I put on my riding gear and took the bike out on a proving run. I was anxious to run the bike through its full jetting range, Trundling through Evanston, I headed for the highway. The new fuel pump made the GL a new machine. Throttle response was sharper, the engine was smoother, and overall there was simply more power there. Since rebuilding the carbs, I still haven’t done the “idle-drop” procedure to set the final mixture on the idle circuits. I’d thought all along that this was why the bike was so hard to start when cold — that it was too lean on idle. With the bike running so happily now, I wondered if the procedure was even necessary. As I blasted up Hwy 94, the GL just sang all the way up into 5th gear and 75 mph. For the first time, the bike felt fully alive — the engine fully healthy.
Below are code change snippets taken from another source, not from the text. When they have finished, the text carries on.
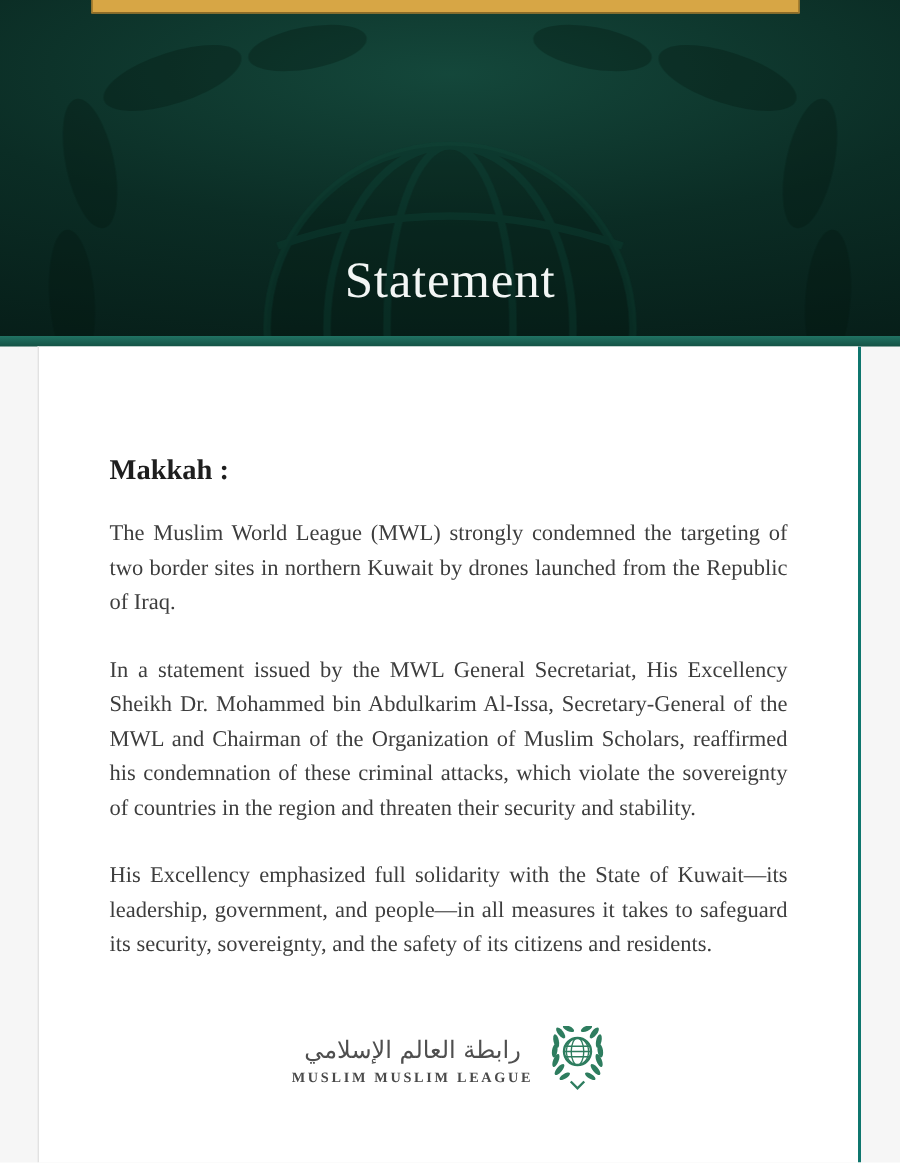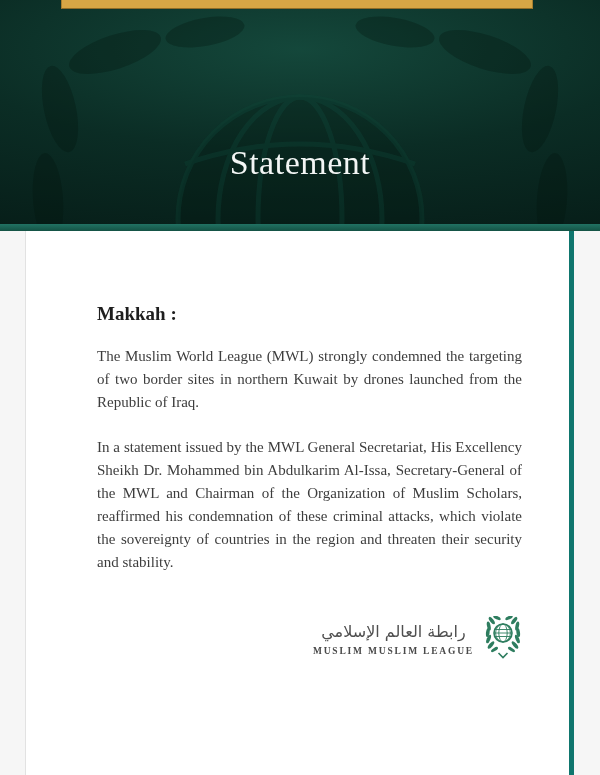--- a/index.html
+++ b/index.html
@@ -43,7 +43,7 @@
   .hero-title {
     position: absolute;
     left: 0;
-    top: 144px;
+    top: 169px;
     width: 100%;
     margin: 0;
     text-align: center;

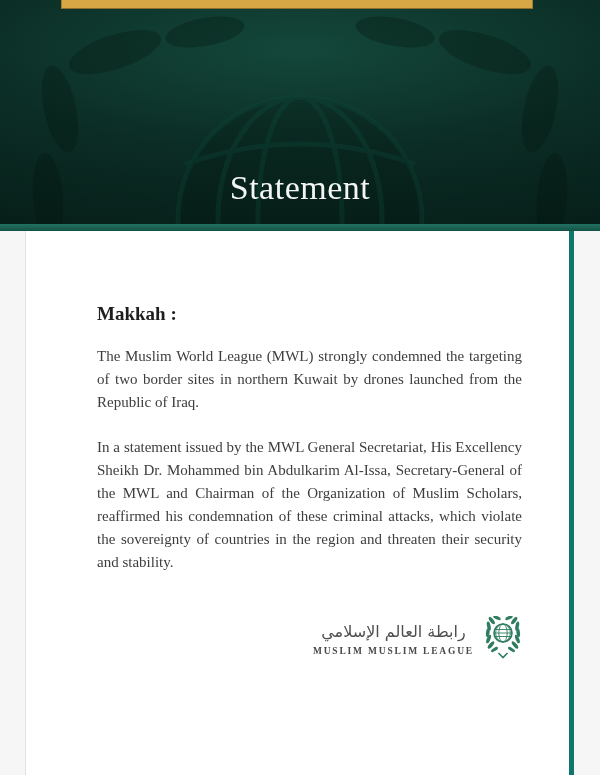--- a/index.html
+++ b/index.html
@@ -68,8 +68,8 @@
     box-sizing: border-box;
     background: #FFFFFF;
     border-left: 1px solid #E2E2E2;
-    border-right: 5px solid #0f766e;
-    padding: 72px 47px 0 71px;
+    border-right: 2px solid #0f766e;
+    padding: 72px 47px 0 47px;
   }
   .card h2 {
     margin: 0 0 20px 0;

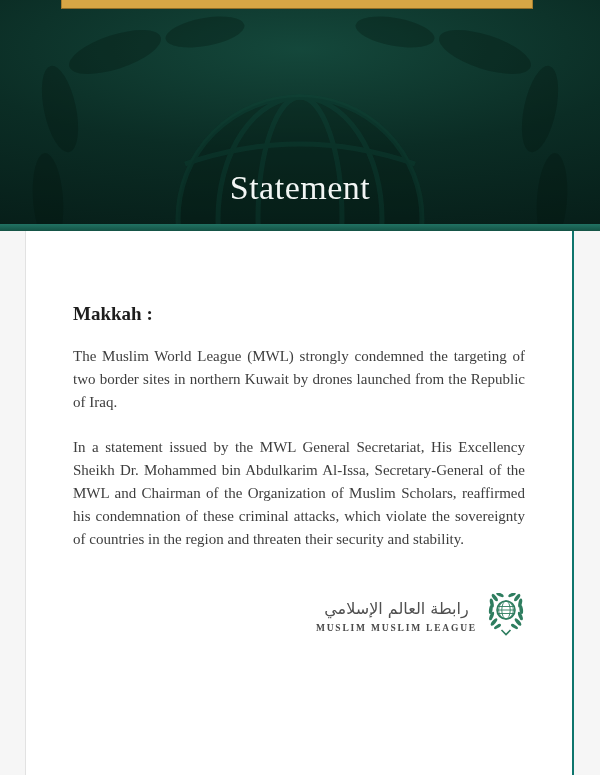--- a/index.html
+++ b/index.html
@@ -148,6 +148,7 @@
     <h2>Makkah :</h2>
     <p>The Muslim World League (MWL) strongly condemned the targeting of two border sites in northern Kuwait by drones launched from the Republic of Iraq.</p>
     <p>In a statement issued by the MWL General Secretariat, His Excellency Sheikh Dr. Mohammed bin Abdulkarim Al-Issa, Secretary-General of the MWL and Chairman of the Organization of Muslim Scholars, reaffirmed his condemnation of these criminal attacks, which violate the sovereignty of countries in the region and threaten their security and stability.</p>
+    <p>His Excellency emphasized full solidarity with the State of Kuwait—its leadership, government, and people—in all measures it takes to safeguard its security, sovereignty, and the safety of its citizens and residents.</p>
 
     <div class="logo">
       <div class="logo-text">

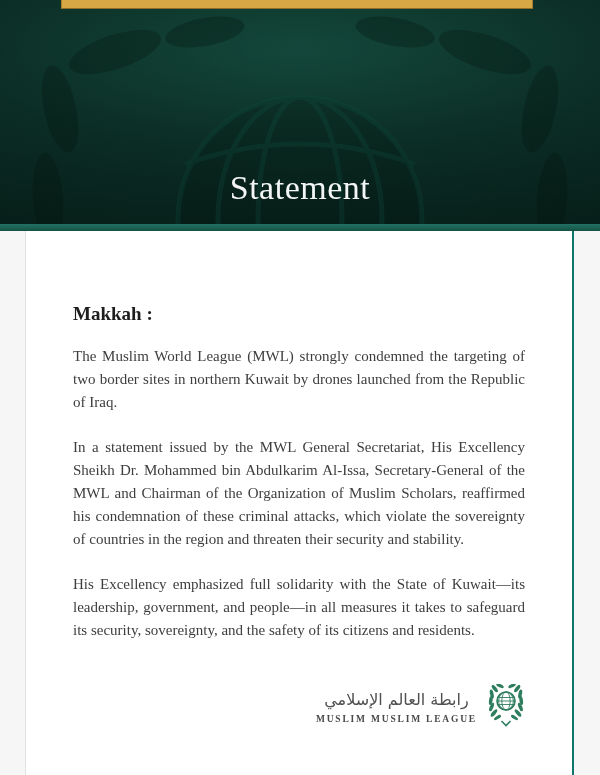--- a/index.html
+++ b/index.html
@@ -91,7 +91,7 @@
   .logo {
     margin-top: 42px;
     display: flex;
-    justify-content: flex-end;
+    justify-content: center;
     align-items: center;
     gap: 10px;
   }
At one point, I came down an on-ramp to find a semi-truck barreling down upon me from behind. With little merging space, my best option was to bury the throttle. To date, the best description I’ve ever heard for the engine character of a GL1100 is “a jet-powered sewing machine.” That’s dead on. Giving it the beans on that on-ramp, the engine spooled up like a thunderstorm taking a deep breath. With my butt firmly planted in the GL’s bucket seat, I rode the thunderbolt forward with an alarming and delightful amount of force. I’d more than left the semi behind. He wasn’t going to catch me. I quickly turned my attention forward making sure I didn’t strike the back end of the traffic in front of me. There’s something simply elemental about a bike that heavy, with its heavy rider onboard, simply blasting out of the way like that. It’s not superbike fast. It’s not neck-snapping acceleration. The charm of my old Goldwing is the effortlessness with which it makes torque. Sure, that turns into speed, but the smooth brutality of that power is a thing to behold.

I returned home absolutely smitten with what felt like a new engine. Sure, the bike still needs a hundred little things before I’ll be fully happy with it. But for then, I was content. Now for my next little job. It was time to put the battery and motor oil back into The Mrs’ CM400 so we could go for a ride together. No problem.